L’inizio del film promette questo e altro. Mentre l’assolata campagna spagnola s’intravvede appena attraverso gli squarci nelle mura antiche, all’interno del campanile polveroso le colombe si arruffano sotto le tegole. L’enorme ingranaggio dedicato al vetusto orologio occupa gran parte dello spazio, il rintocco assordante delle campane copre eventuali dialoghi, la coppia di adolescenti che vedremo amoreggiare incide laboriosamente nel muro le proprie iniziali. Ma lo spettatore è ormai in un altro campanile mitico, quello di Vertigo (La donna che visse due volte), uno dei capolavori di Hitchcock: dove Kim Novak incontrerà la morte, «forse» sotto gli occhi di James Stewart. Nella sequenza, altrettanto muta e magnifica che segue, il clima di Todos lo saben non sarà più onirico o romantico: dalle mani che frugano fra i ritagli di giornali capiremo di trovarci nelle atmosfere più destabilizzanti del crimine. E Farhadi le affronta con relativa preoccupazione, poiché il suo universo è più vicino al melodramma, quello delle coppie in dissoluzione, dei rancori mai sopiti, delle sopraffazioni culturali, della famiglia e della società tutta come crogiolo di un sistema solo in apparenza equilibrato. Un avvenimento inatteso e traumatico servirà allora al regista iraniano per rivelare le crepe di quel sistema basato sul non–detto, sul denaro e sui sensi di colpa.

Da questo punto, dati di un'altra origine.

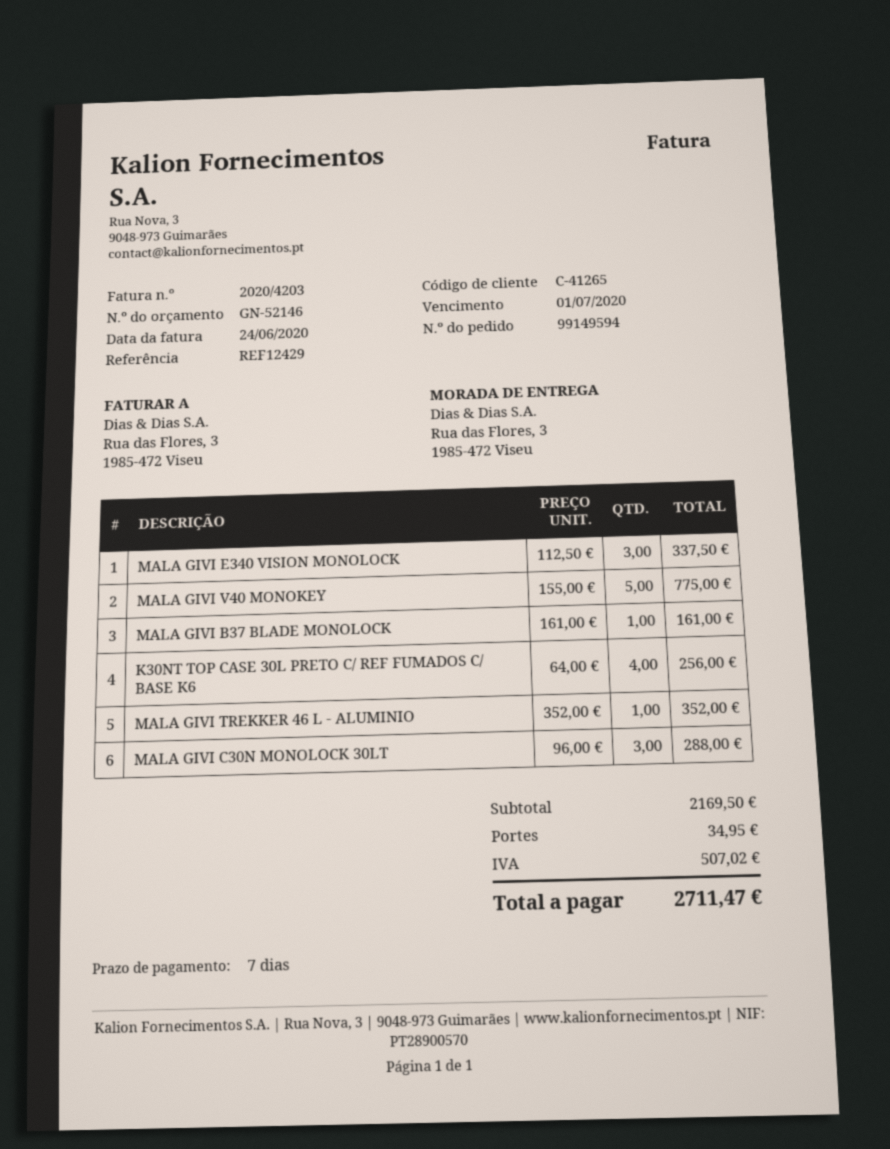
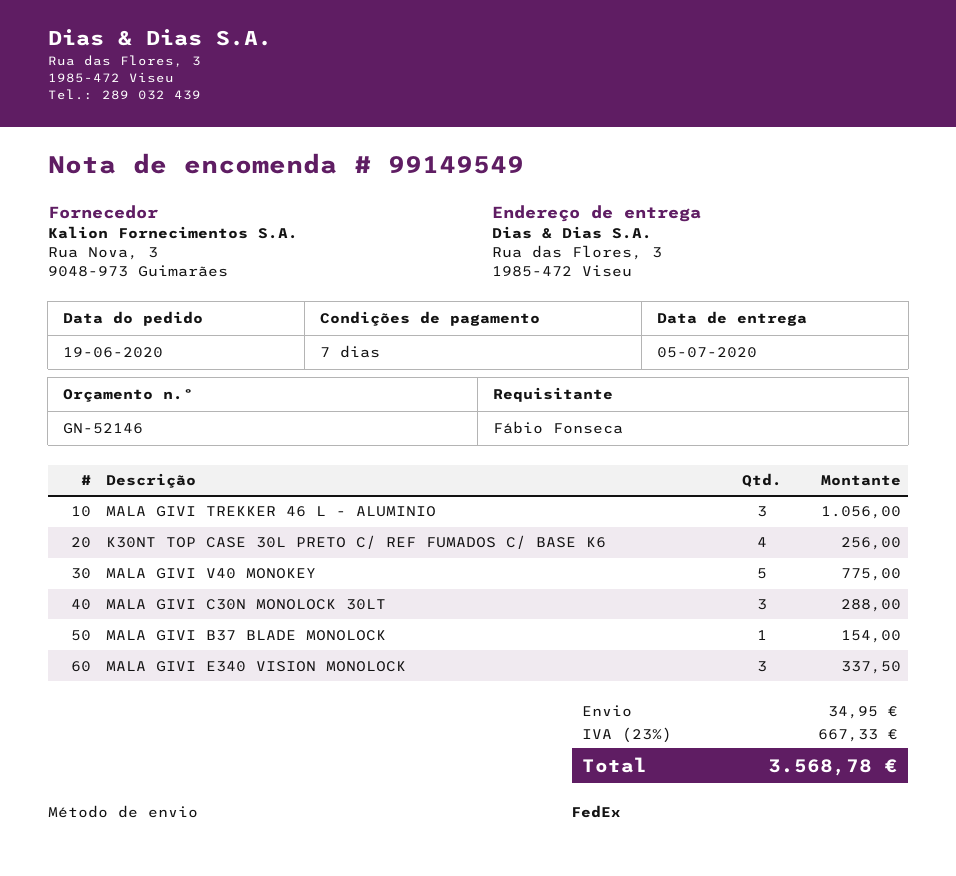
order number: 99149594 -> 99149549
MALA GIVI B37 BLADE MONOLOCK: 1 for 161.00 -> 1 for 154.00
MALA GIVI TREKKER 46 L - ALUMINIO: 1 for 352.00 -> 3 for 1056.00
tax: 507.02 -> 667.33
total: 2711.47 -> 3568.78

Tutti hanno le loro ragioni, ma quant’è difficile decidere chi abbia torto. A reggere tutto il cinema di Farhadi è la meccanica che però, lontana dall’ambiguità di certe urgenze di casa, non sembra funzionare alla perfezione. Gli interpreti sono immersi impeccabilmente nella vicenda. Ancora più convincente di Penelope Cruz (un po’ troppo sommersa dalla sua lacrimosa tragedia), Javier Bardem sfrutta in modo mirabile le contraddizioni psicologiche dettate dal proprio fisico. Sicuramente il film mostra parte dei propri limiti nella sua progressione di storia di terre, antichi amori e sentimenti nascosti, nell’improvviso dramma di Laura, sposata in Argentina, di ritorno per il matrimonio della sorella. Lo spettatore si immerge dunque in un matrimonio scatenato, seguito da una resa dei conti non solo con la giustizia ma piuttosto con sé stessi, tanto che alla fine si ha quasi l’impressione di essere di fronte a una dilatazione eccessiva e inutile per la narrazione.

Quasi un paradosso, per uno straordinario cesellatore di storie come Asghar Farhadi.